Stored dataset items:
══════════════════════════════

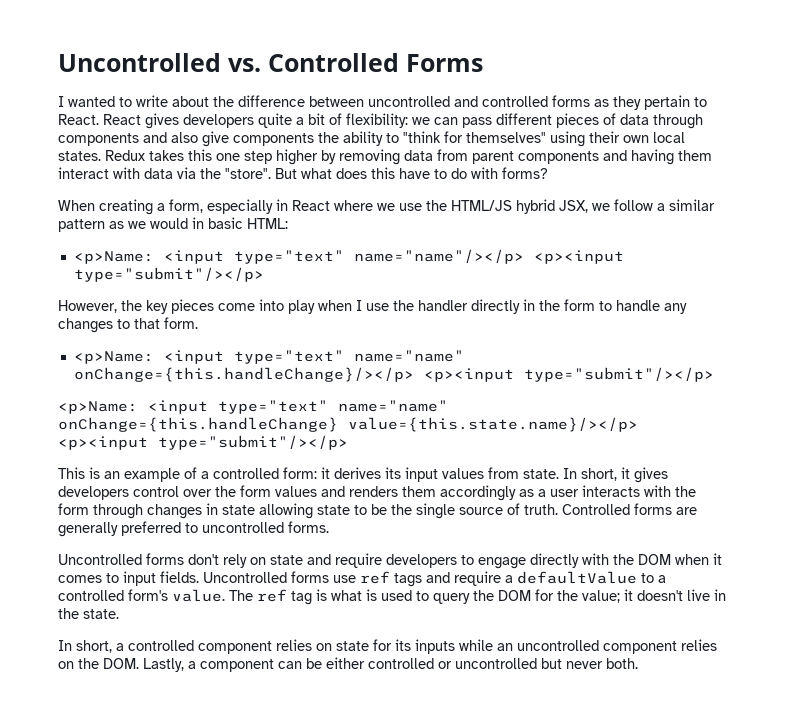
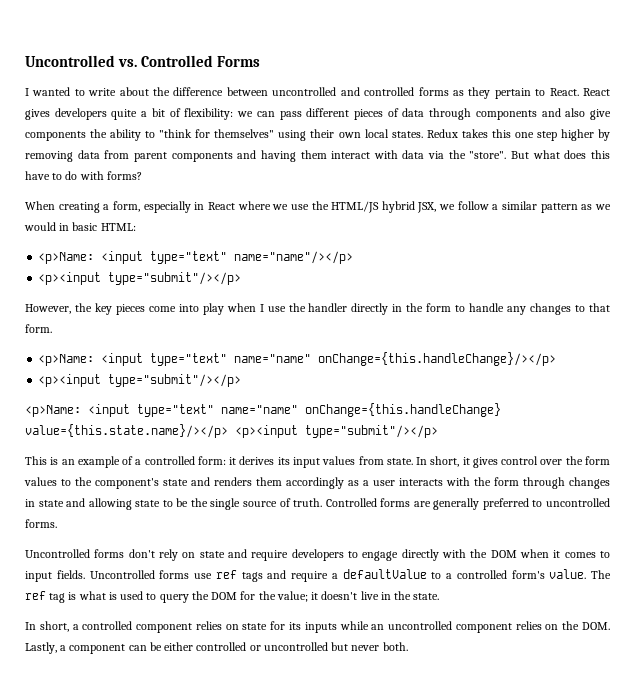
- <p>Name: <input type="text" name="name"/></p> <p><input type="submit"/></p>
+ <p>Name: <input type="text" name="name"/></p>
+ <p><input type="submit"/></p>
- <p>Name: <input type="text" name="name" onChange={this.handleChange}/></p> <p><input type="submit"/></p>
+ <p>Name: <input type="text" name="name" onChange={this.handleChange}/></p>
+ <p><input type="submit"/></p>
- In short, it gives developers control over the form values and renders them accordingly as a user interacts with the form through changes in state allowing state to be the single source of truth.
+ In short, it gives control over the form values to the component's state and renders them accordingly as a user interacts with the form through changes in state and allowing state to be the single source of truth.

══════════════════════════════

Exactly retype each record above, dropping images.

### RESPONSE FOR THIS EXERCISE
- <p>Name: <input type="text" name="name"/></p> <p><input type="submit"/></p>
+ <p>Name: <input type="text" name="name"/></p>
+ <p><input type="submit"/></p>
- <p>Name: <input type="text" name="name" onChange={this.handleChange}/></p> <p><input type="submit"/></p>
+ <p>Name: <input type="text" name="name" onChange={this.handleChange}/></p>
+ <p><input type="submit"/></p>
- In short, it gives developers control over the form values and renders them accordingly as a user interacts with the form through changes in state allowing state to be the single source of truth.
+ In short, it gives control over the form values to the component's state and renders them accordingly as a user interacts with the form through changes in state and allowing state to be the single source of truth.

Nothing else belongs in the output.